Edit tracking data
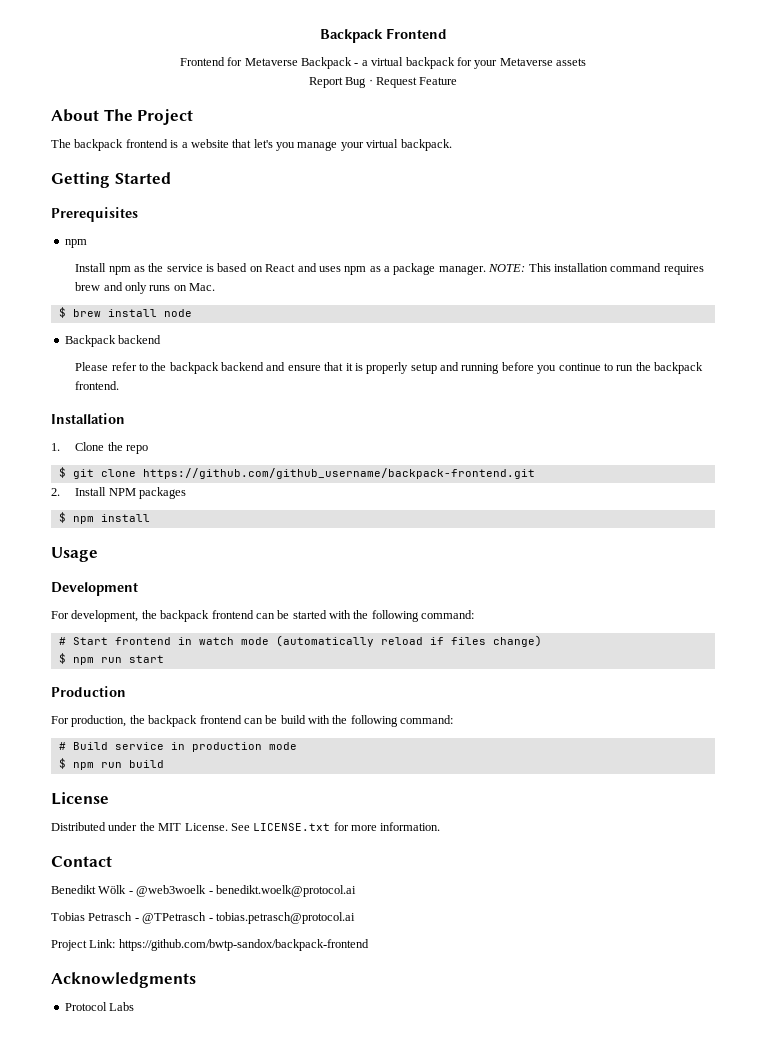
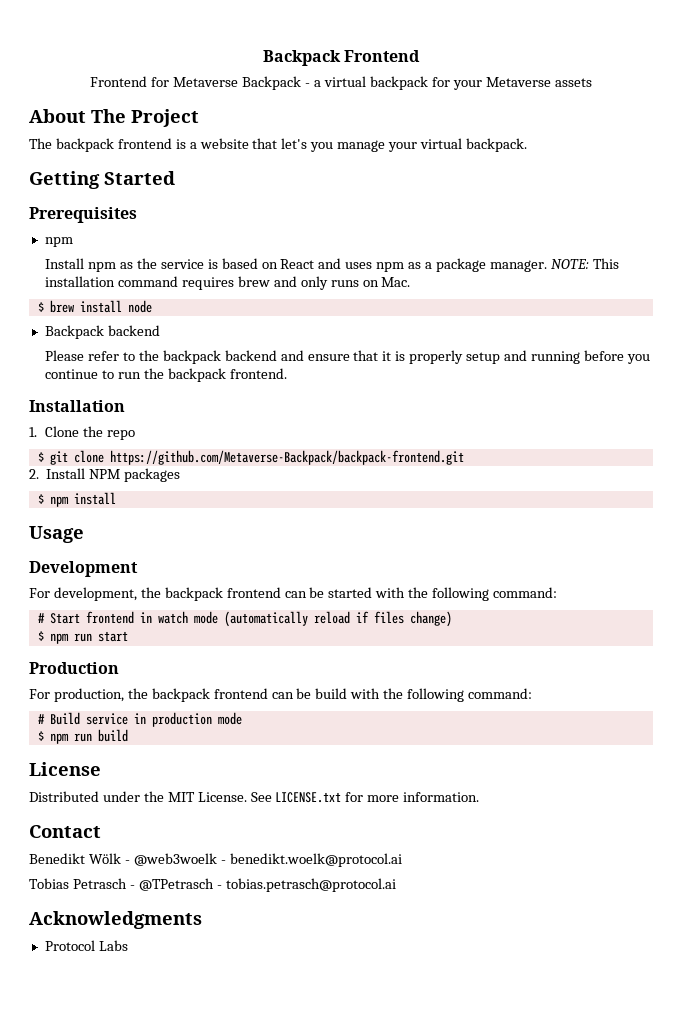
- Report Bug · Request Feature
- $ git clone https://github.com/github_username/backpack-frontend.git
+ $ git clone https://github.com/Metaverse-Backpack/backpack-frontend.git
- Project Link: https://github.com/bwtp-sandox/backpack-frontend

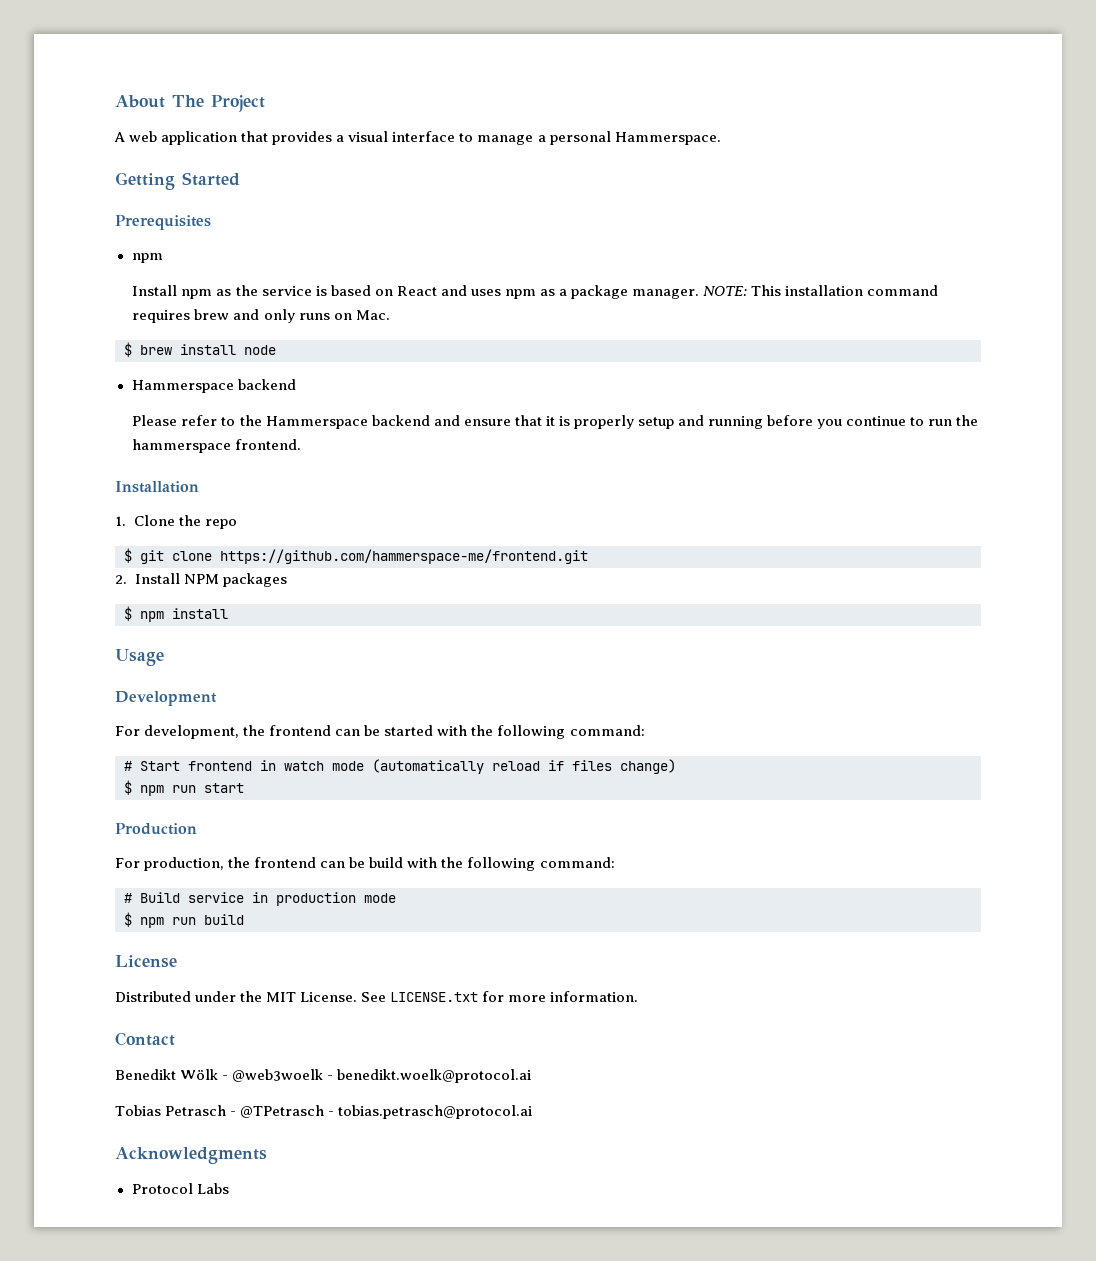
- Backpack Frontend
- Frontend for Metaverse Backpack - a virtual backpack for your Metaverse assets
  About The Project
- The backpack frontend is a website that let's you manage your virtual backpack.
+ A web application that provides a visual interface to manage a personal Hammerspace.
  $ brew install node
- Backpack backend
+ Hammerspace backend
- Please refer to the backpack backend and ensure that it is properly setup and running before you continue to run the backpack frontend.
+ Please refer to the Hammerspace backend and ensure that it is properly setup and running before you continue to run the hammerspace frontend.
- $ git clone https://github.com/Metaverse-Backpack/backpack-frontend.git
+ $ git clone https://github.com/hammerspace-me/frontend.git
- For development, the backpack frontend can be started with the following command:
+ For development, the frontend can be started with the following command:
- For production, the backpack frontend can be build with the following command:
+ For production, the frontend can be build with the following command:

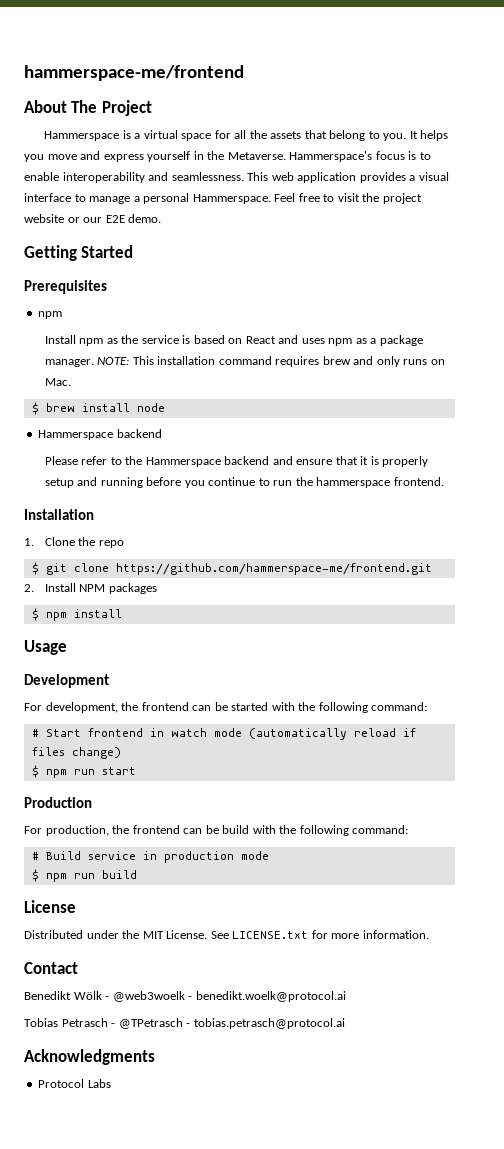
+ hammerspace-me/frontend
- A web application that provides a visual interface to manage a personal Hammerspace.
+ Hammerspace is a virtual space for all the assets that belong to you. It helps you move and express yourself in the Metaverse. Hammerspace's focus is to enable interoperability and seamlessness. This web application provides a visual interface to manage a personal Hammerspace. Feel free to visit the project website or our E2E demo.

The problem => Filter the data for the string "following". Copy each matching line.

Task response =>
- For development, the backpack frontend can be started with the following command:
+ For development, the frontend can be started with the following command:
- For production, the backpack frontend can be build with the following command:
+ For production, the frontend can be build with the following command:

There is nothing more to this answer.